» Data for the task:

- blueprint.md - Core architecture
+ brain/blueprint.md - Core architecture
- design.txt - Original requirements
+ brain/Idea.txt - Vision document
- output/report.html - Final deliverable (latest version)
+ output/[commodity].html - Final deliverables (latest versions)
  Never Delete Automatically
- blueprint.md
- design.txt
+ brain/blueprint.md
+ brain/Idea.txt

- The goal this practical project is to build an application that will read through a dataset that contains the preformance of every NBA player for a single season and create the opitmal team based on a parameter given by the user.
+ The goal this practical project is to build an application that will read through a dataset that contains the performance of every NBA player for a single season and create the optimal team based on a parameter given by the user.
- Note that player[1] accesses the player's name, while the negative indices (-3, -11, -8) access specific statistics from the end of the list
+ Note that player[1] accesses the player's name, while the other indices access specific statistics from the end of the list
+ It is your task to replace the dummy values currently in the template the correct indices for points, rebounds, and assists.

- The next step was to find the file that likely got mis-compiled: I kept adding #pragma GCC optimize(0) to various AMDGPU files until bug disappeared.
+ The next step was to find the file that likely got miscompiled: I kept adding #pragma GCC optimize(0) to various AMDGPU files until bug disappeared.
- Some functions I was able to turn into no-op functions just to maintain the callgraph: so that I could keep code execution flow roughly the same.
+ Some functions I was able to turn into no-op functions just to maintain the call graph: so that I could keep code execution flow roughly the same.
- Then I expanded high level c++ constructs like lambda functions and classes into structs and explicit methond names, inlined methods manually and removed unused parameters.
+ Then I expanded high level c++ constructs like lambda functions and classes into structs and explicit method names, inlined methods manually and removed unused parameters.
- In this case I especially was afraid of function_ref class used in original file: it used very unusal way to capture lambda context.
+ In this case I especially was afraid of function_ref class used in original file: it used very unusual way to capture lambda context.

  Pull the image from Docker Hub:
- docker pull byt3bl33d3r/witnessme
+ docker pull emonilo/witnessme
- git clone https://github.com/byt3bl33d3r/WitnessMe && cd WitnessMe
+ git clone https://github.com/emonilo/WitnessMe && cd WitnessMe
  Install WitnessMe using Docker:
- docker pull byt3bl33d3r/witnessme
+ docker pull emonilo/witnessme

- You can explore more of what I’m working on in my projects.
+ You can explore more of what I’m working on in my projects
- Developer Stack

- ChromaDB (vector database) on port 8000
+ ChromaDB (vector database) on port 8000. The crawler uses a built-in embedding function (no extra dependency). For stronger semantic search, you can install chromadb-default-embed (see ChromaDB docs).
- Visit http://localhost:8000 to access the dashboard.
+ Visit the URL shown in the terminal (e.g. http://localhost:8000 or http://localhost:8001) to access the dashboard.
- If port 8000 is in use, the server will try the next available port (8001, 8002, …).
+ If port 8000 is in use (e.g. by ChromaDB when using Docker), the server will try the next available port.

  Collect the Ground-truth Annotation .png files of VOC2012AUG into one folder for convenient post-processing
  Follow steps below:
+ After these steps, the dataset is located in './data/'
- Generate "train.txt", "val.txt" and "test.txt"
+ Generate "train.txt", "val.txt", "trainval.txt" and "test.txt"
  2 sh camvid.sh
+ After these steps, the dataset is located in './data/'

» Work item:
From the material above, set down exactly the lines between the line holding "- output/report.html - Final" and the line holding "call graph: so", inclusive. Include nothing else.

» Answer to this problem:
- output/report.html - Final deliverable (latest version)
+ output/[commodity].html - Final deliverables (latest versions)
  Never Delete Automatically
- blueprint.md
- design.txt
+ brain/blueprint.md
+ brain/Idea.txt

- The goal this practical project is to build an application that will read through a dataset that contains the preformance of every NBA player for a single season and create the opitmal team based on a parameter given by the user.
+ The goal this practical project is to build an application that will read through a dataset that contains the performance of every NBA player for a single season and create the optimal team based on a parameter given by the user.
- Note that player[1] accesses the player's name, while the negative indices (-3, -11, -8) access specific statistics from the end of the list
+ Note that player[1] accesses the player's name, while the other indices access specific statistics from the end of the list
+ It is your task to replace the dummy values currently in the template the correct indices for points, rebounds, and assists.

- The next step was to find the file that likely got mis-compiled: I kept adding #pragma GCC optimize(0) to various AMDGPU files until bug disappeared.
+ The next step was to find the file that likely got miscompiled: I kept adding #pragma GCC optimize(0) to various AMDGPU files until bug disappeared.
- Some functions I was able to turn into no-op functions just to maintain the callgraph: so that I could keep code execution flow roughly the same.
+ Some functions I was able to turn into no-op functions just to maintain the call graph: so that I could keep code execution flow roughly the same.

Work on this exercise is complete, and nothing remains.